Il campionato che ora piace anche ai maschi

È proprio questa crescita che ha prodotto la sollevazione da parte di giocatrici costrette a cercarsi un ingaggio all’estero nel periodo in cui la WNBA va in vacanza. Per arrotondare i guadagni americani. È in questo contesto che Brittney Griner ha avuto problemi in Russia fino a diventare un caso politico-diplomatico con la sua detenzione. 

The Athletic racconta allora in una lunga analisi come il campionato stia vivendo una fase nuova, nella quale sta catturando anche l’attenzione dei ragazzini, nel senso di maschi. Brennan Hubbard, 11 anni, viene descritto con la sua storia come il ritratto di una nuova generazione di tifosi. Tre anni fa, la prima partita WNBA vista al palazzetto ha stregato lui e suo padre. Da allora, la passione è diventata un rito di famiglia. Quest’anno, per il suo compleanno, al posto della festa c’è stato il regalo di due biglietti per la finale. 

Non è più considerato poco cool per un ragazzo tifare per le donne, scrive Ben Pickman, sottolineando come la lega nata nel 1996 stia finalmente occupando lo spazio culturale che le spetta. Il cambiamento si vede sugli spalti: bambini che piangono di gioia per un paio di scarpe regalate da Sabrina Ionescu, ragazzi in coda per un autografo di Angel Reese o Caitlin Clark, padri e figli uniti sotto lo stesso logo. «Il basket femminile è diventato culturalmente centrale come mai prima» osserva la sociologa Rachel Allison.

Dietro l’entusiasmo c’è una strategia.
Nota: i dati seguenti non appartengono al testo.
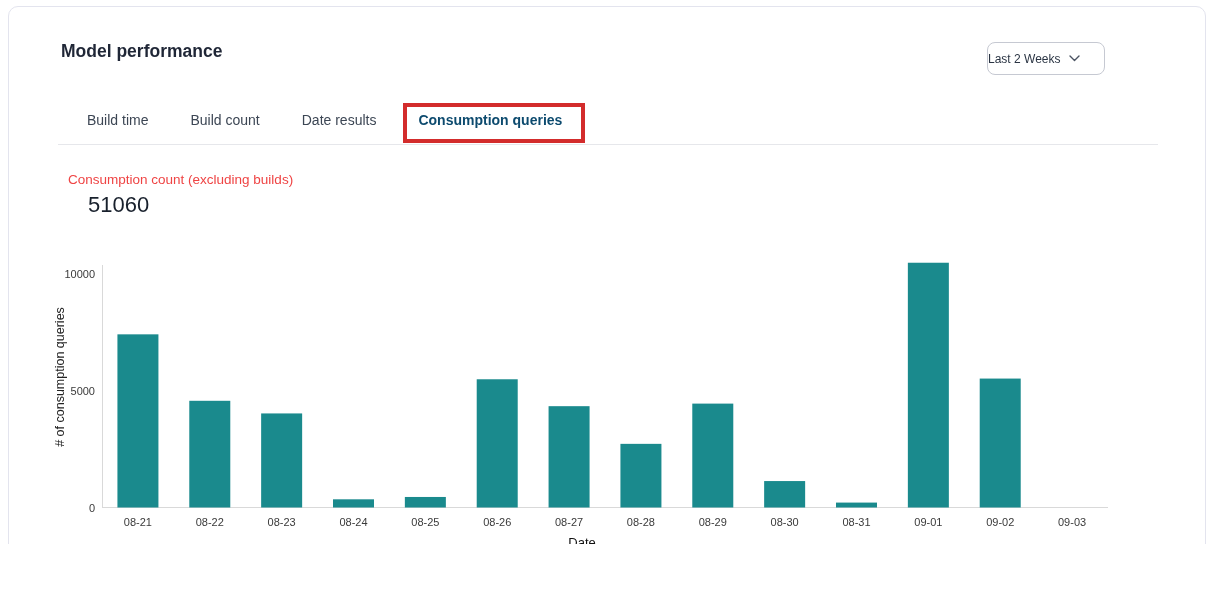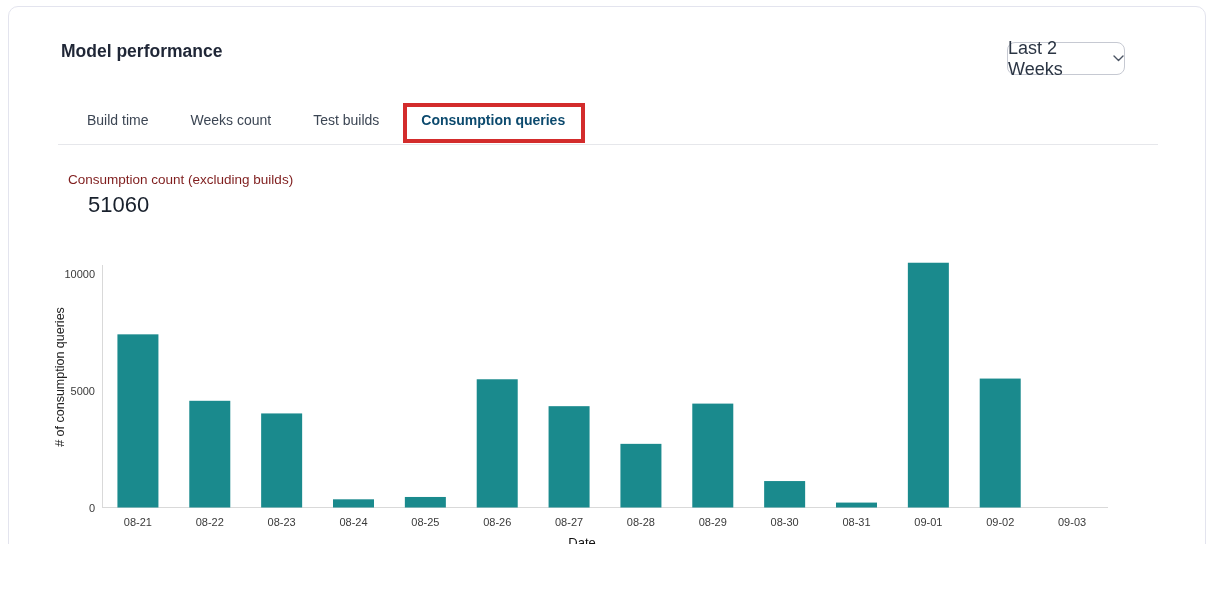--- a/index.html
+++ b/index.html
@@ -8,9 +8,9 @@
   .card{position:absolute;left:8px;top:6px;width:1196px;height:572px;background:#ffffff;
         border:1px solid #e3e4ee;border-radius:10px;}
   .title{position:absolute;left:52px;top:34px;font-size:17.5px;font-weight:600;color:#1f2636;}
-  .dropdown{position:absolute;left:998px;top:35px;width:118px;height:33px;box-sizing:border-box;
+  .dropdown{position:absolute;left:978px;top:35px;width:118px;height:33px;box-sizing:border-box;
             border:1px solid #c6c9d2;border-radius:8px;background:#fff;display:flex;align-items:center;
-            justify-content:space-between;gap:9px;font-size:18px;color:#2b3544;cursor:pointer;}
+            justify-content:flex-start;gap:9px;font-size:12px;color:#2b3544;cursor:pointer;}
   .dropdown .chev{display:flex;align-items:center;}
   .tabs{position:absolute;left:78px;top:104px;display:flex;gap:42px;}
   .tab{font-family:inherit;font-size:14px;line-height:18px;color:#3c4654;background:none;border:none;

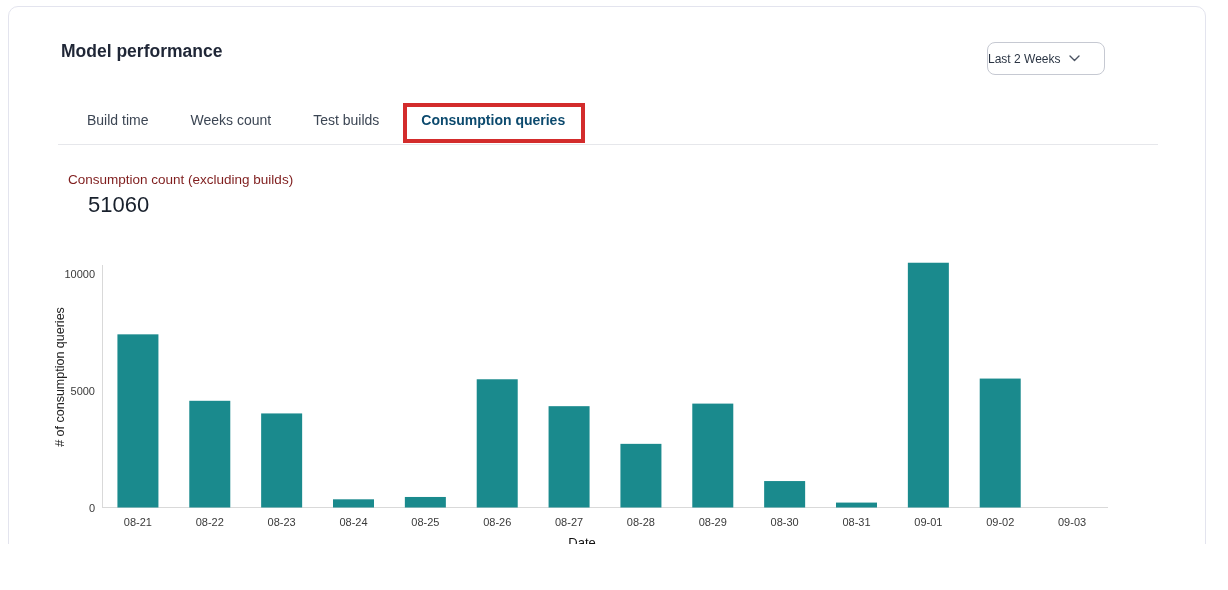--- a/index.html
+++ b/index.html
@@ -42,7 +42,7 @@
 
     <div class="tabs">
       <button class="tab">Build time</button>
-      <button class="tab">Weeks count</button>
+      <button class="tab">Build count</button>
       <button class="tab">Test builds</button>
       <button class="tab active" style="color: #0c4a6e;">Consumption queries</button>
     </div>

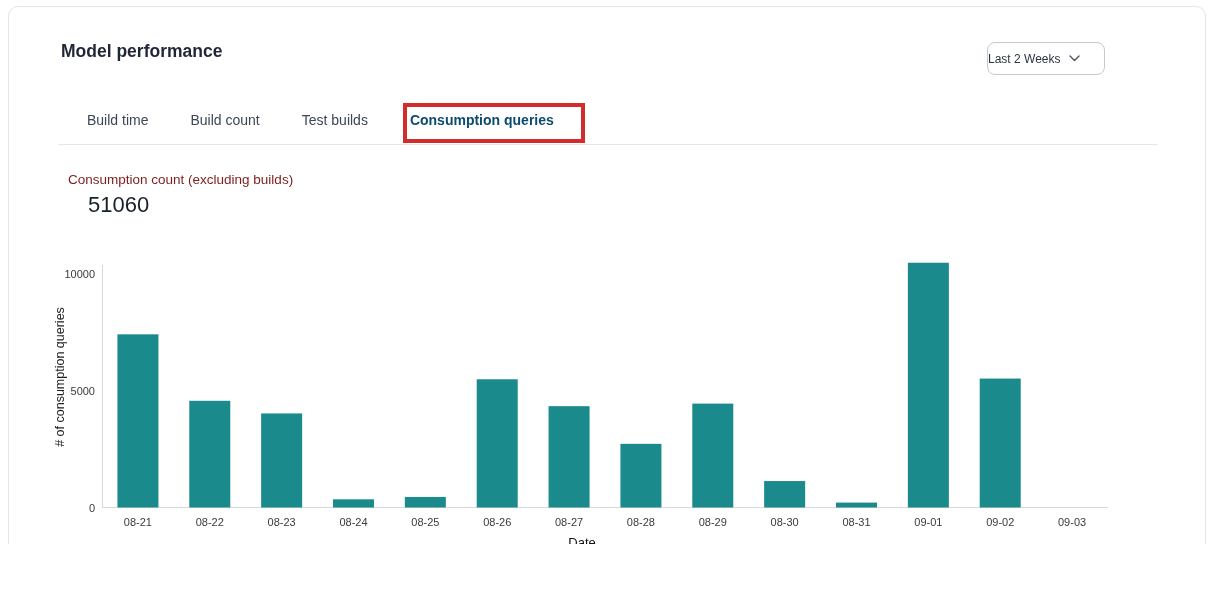--- a/index.html
+++ b/index.html
@@ -43,7 +43,7 @@
     <div class="tabs">
       <button class="tab">Build time</button>
       <button class="tab">Build count</button>
-      <button class="tab">Test builds</button>
+      <button class="tab">Date results</button>
       <button class="tab active" style="color: #0c4a6e;">Consumption queries</button>
     </div>
 

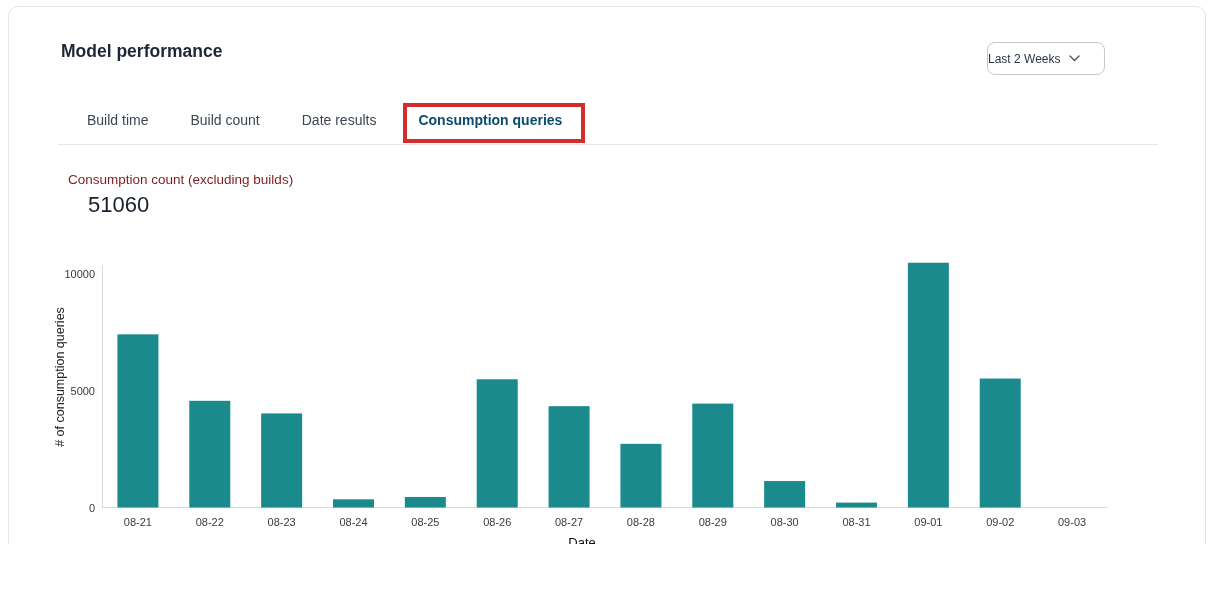--- a/index.html
+++ b/index.html
@@ -19,7 +19,7 @@
   .divider{position:absolute;left:49px;top:137px;width:1100px;height:0;border-top:1px solid #e6e7eb;}
   .red-box{position:absolute;left:394px;top:96px;width:182px;height:40px;box-sizing:border-box;
            border:4px solid #d32c2c;z-index:5;pointer-events:none;}
-  .metric-label{position:absolute;left:59px;top:165px;font-size:13.5px;color:#7f1d1d;}
+  .metric-label{position:absolute;left:59px;top:165px;font-size:13.5px;color:#ef4444;}
   .metric-value{position:absolute;left:57px;top:185px;font-size:22px;font-weight:500;color:#18202c;margin-left:22px;}
   .chart-svg{position:absolute;left:0;top:0;pointer-events:none;}
 </style>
Squadre come le Dallas Wings e le Connecticut Sun hanno moltiplicato i loro camp estivi e le loro accademie giovanili, creando un legame diretto con le comunità locali. Sam Zussman, CEO di Brooklyn Sports and Entertainment, lo definisce «un passo audace per dare potere ai giovani attraverso lo sport». Un linguaggio da corporate America, sottolinea The Athletic, ma con effetti concreti: la fascia under-18 di pubblico ha più che raddoppiato la presenza tra gli spettatori a partire dal 2021.

Ben Pickman insiste su un punto: questo pubblico è la chiave del futuro. «Le famiglie sono tra i gruppi più importanti per la crescita sostenibile della lega» spiega allora Caiti Donovan, la stratega della WNBA. Chi da bambino aveva assistito alla nascita della lega, oggi torna al palazzo da genitore, con figli e figlie che ignorano ogni distinzione tra basket maschile e femminile. Social media, videogiochi e sneaker hanno fatto il resto. Sabrina Ionescu firma una Nike di culto, Angel Reese campeggia sulla copertina di NBA 2K26, la cultura pop e quella sportiva si parlano.